▸ Work instructions:
Go over the data and keep only the lines that include "following".

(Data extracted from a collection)
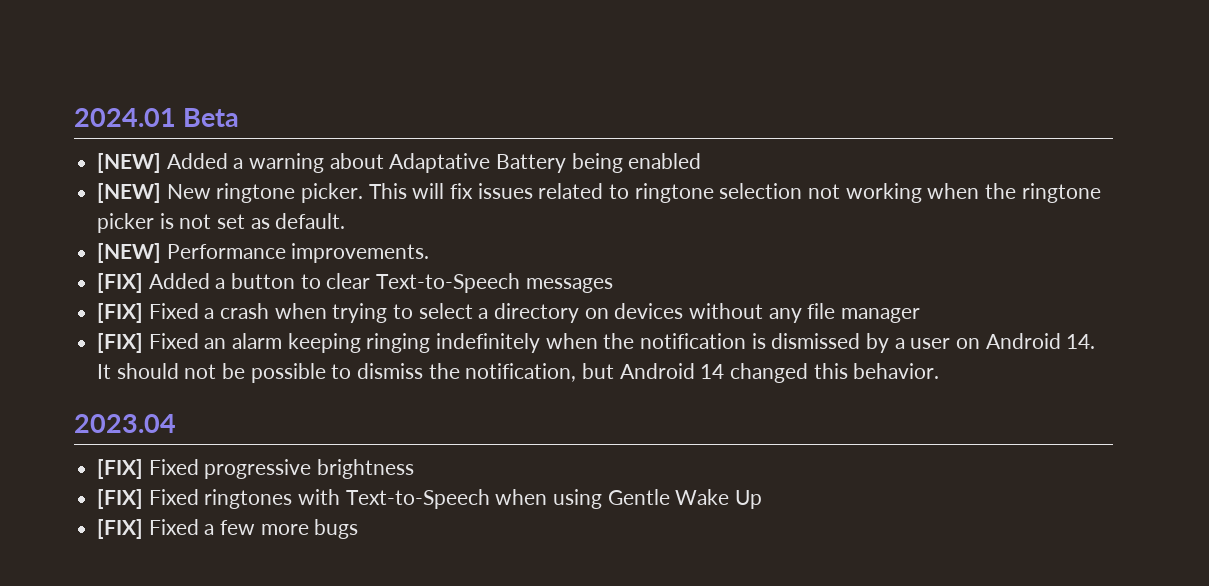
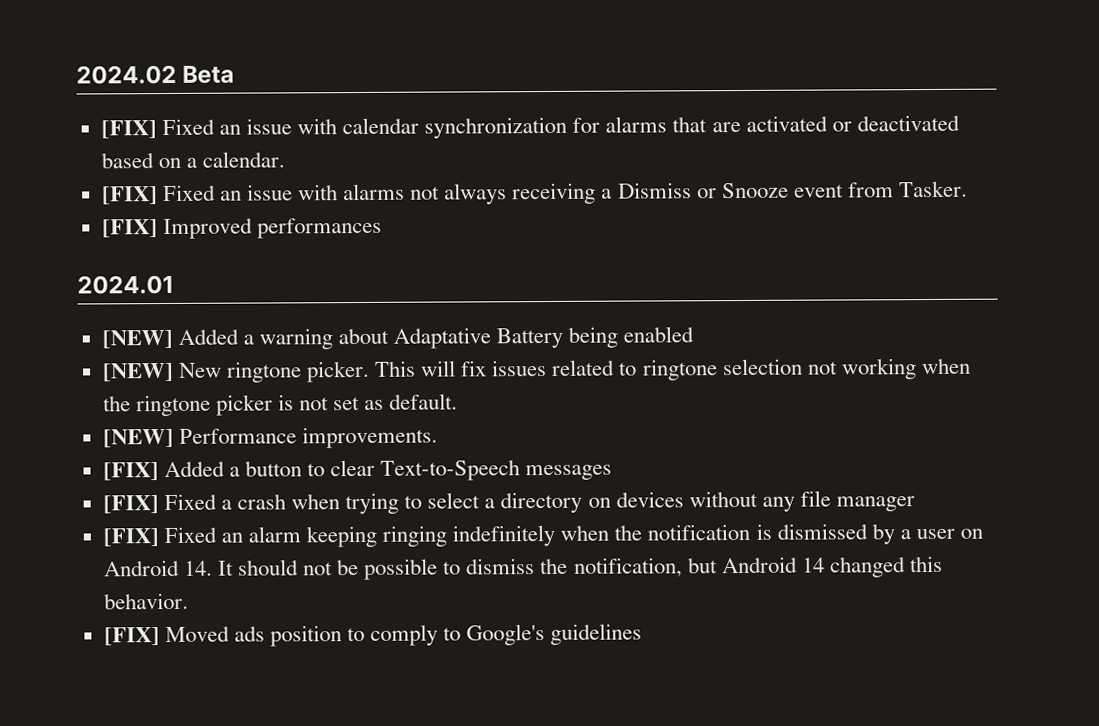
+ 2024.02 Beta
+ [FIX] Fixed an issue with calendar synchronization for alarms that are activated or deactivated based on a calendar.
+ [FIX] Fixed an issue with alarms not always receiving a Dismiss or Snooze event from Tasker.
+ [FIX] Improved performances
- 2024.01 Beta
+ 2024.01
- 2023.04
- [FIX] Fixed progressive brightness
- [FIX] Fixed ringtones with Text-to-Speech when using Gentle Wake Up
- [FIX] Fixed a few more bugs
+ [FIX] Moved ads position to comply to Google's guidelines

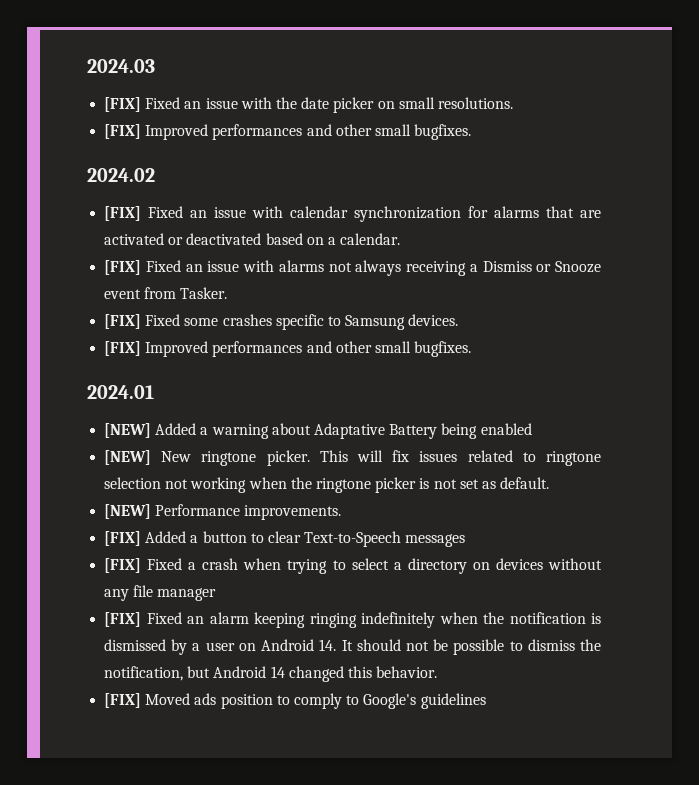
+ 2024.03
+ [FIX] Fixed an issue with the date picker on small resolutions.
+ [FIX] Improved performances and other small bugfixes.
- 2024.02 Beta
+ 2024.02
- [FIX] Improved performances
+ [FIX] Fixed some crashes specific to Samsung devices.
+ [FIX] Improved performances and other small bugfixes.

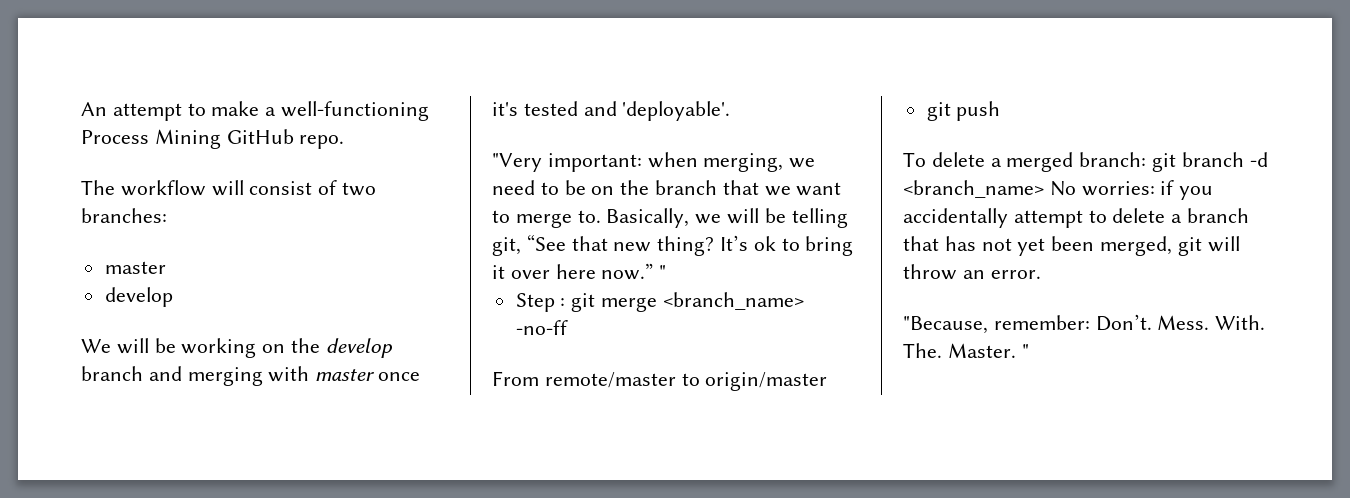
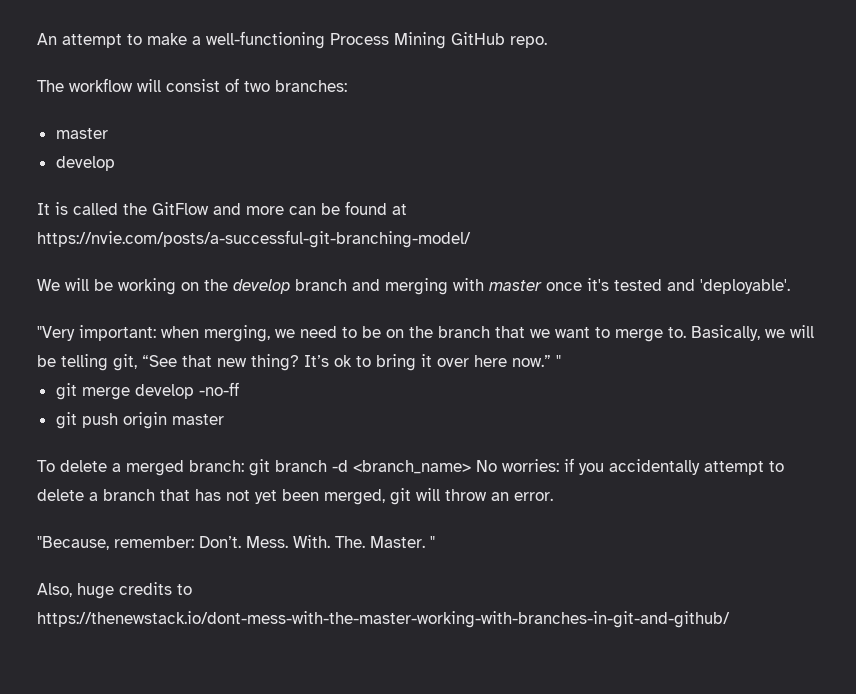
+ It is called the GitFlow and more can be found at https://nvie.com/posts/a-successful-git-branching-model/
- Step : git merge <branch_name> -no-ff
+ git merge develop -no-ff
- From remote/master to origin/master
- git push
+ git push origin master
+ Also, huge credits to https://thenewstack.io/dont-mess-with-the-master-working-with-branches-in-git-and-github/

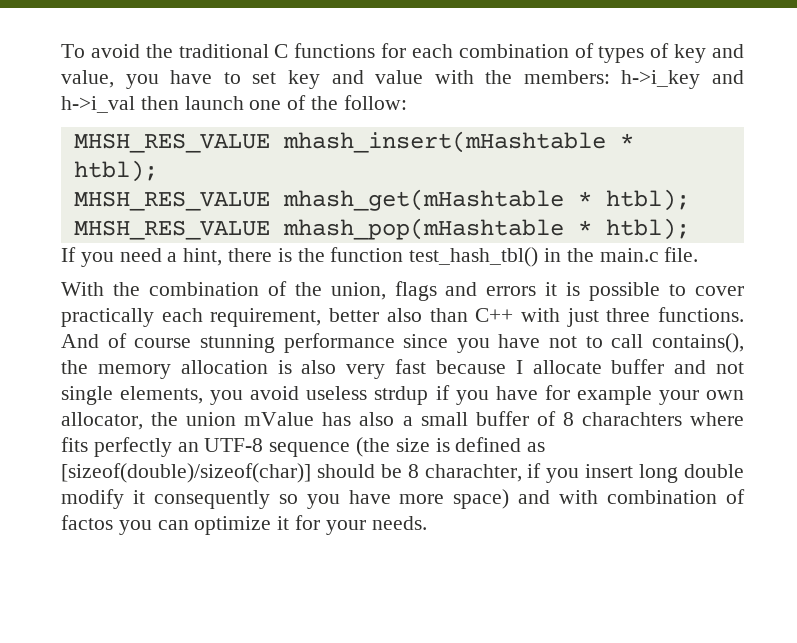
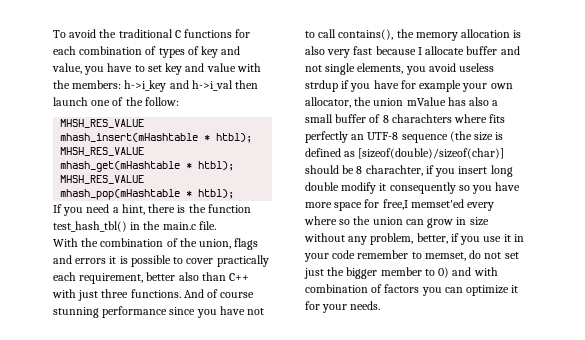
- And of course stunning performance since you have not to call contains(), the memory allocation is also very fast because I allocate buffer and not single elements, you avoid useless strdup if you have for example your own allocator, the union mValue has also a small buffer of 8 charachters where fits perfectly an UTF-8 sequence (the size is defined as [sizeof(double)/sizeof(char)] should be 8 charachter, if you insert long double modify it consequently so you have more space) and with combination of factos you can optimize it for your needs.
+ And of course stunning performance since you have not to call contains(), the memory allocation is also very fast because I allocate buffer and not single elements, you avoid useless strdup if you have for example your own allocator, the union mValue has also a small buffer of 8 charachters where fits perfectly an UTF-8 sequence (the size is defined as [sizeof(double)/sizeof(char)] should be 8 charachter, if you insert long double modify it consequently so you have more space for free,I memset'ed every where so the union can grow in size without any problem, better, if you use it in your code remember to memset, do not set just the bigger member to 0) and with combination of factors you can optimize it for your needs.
==
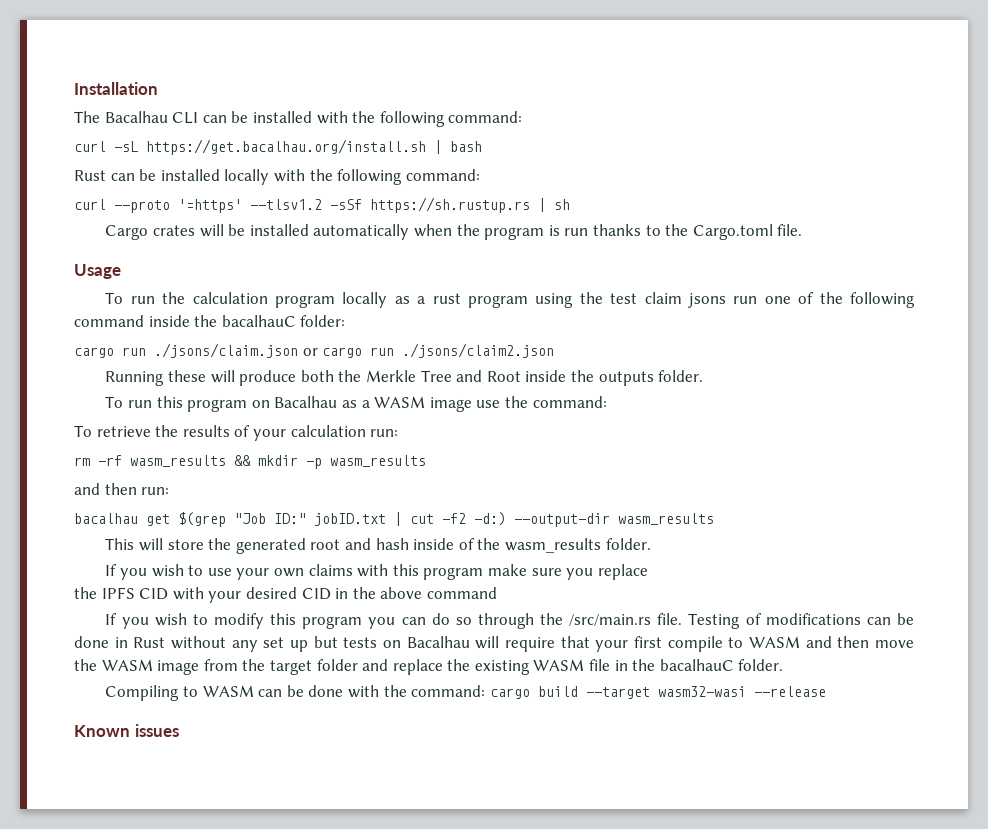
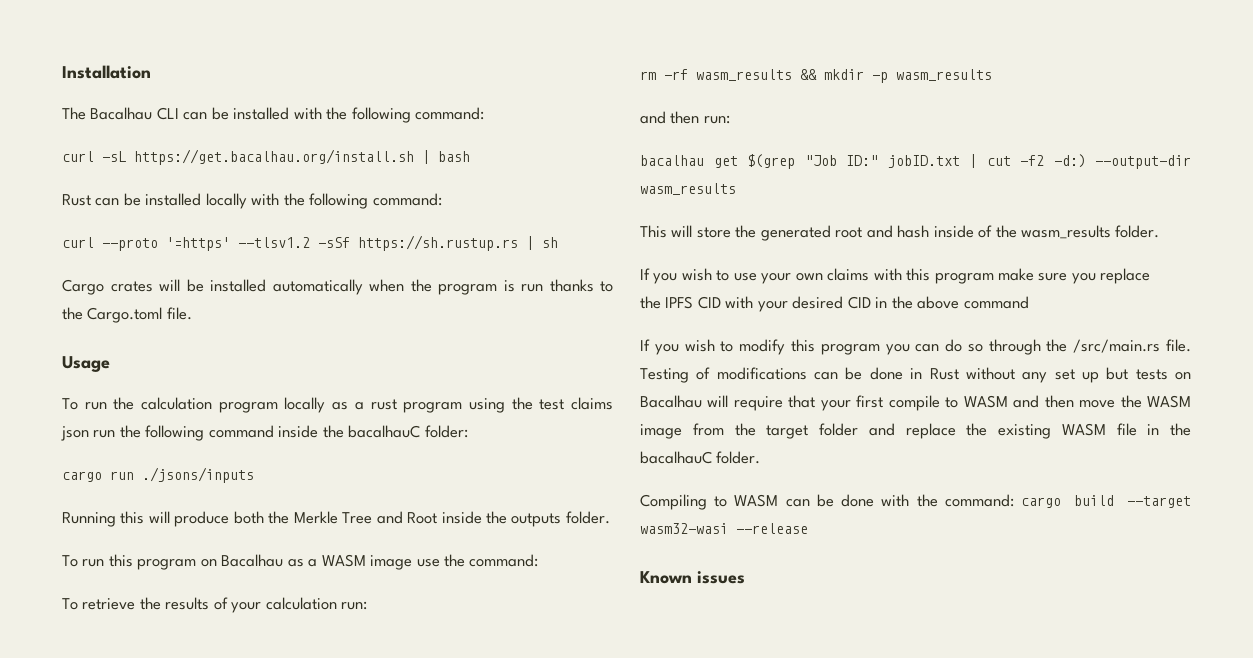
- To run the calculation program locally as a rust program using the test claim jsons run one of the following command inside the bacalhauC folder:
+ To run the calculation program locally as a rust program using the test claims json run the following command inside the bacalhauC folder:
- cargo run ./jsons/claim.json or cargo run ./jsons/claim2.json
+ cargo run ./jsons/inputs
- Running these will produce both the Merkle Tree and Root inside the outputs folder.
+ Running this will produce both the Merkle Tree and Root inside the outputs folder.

▸ Output of the exercise:
- To run the calculation program locally as a rust program using the test claim jsons run one of the following command inside the bacalhauC folder:
+ To run the calculation program locally as a rust program using the test claims json run the following command inside the bacalhauC folder:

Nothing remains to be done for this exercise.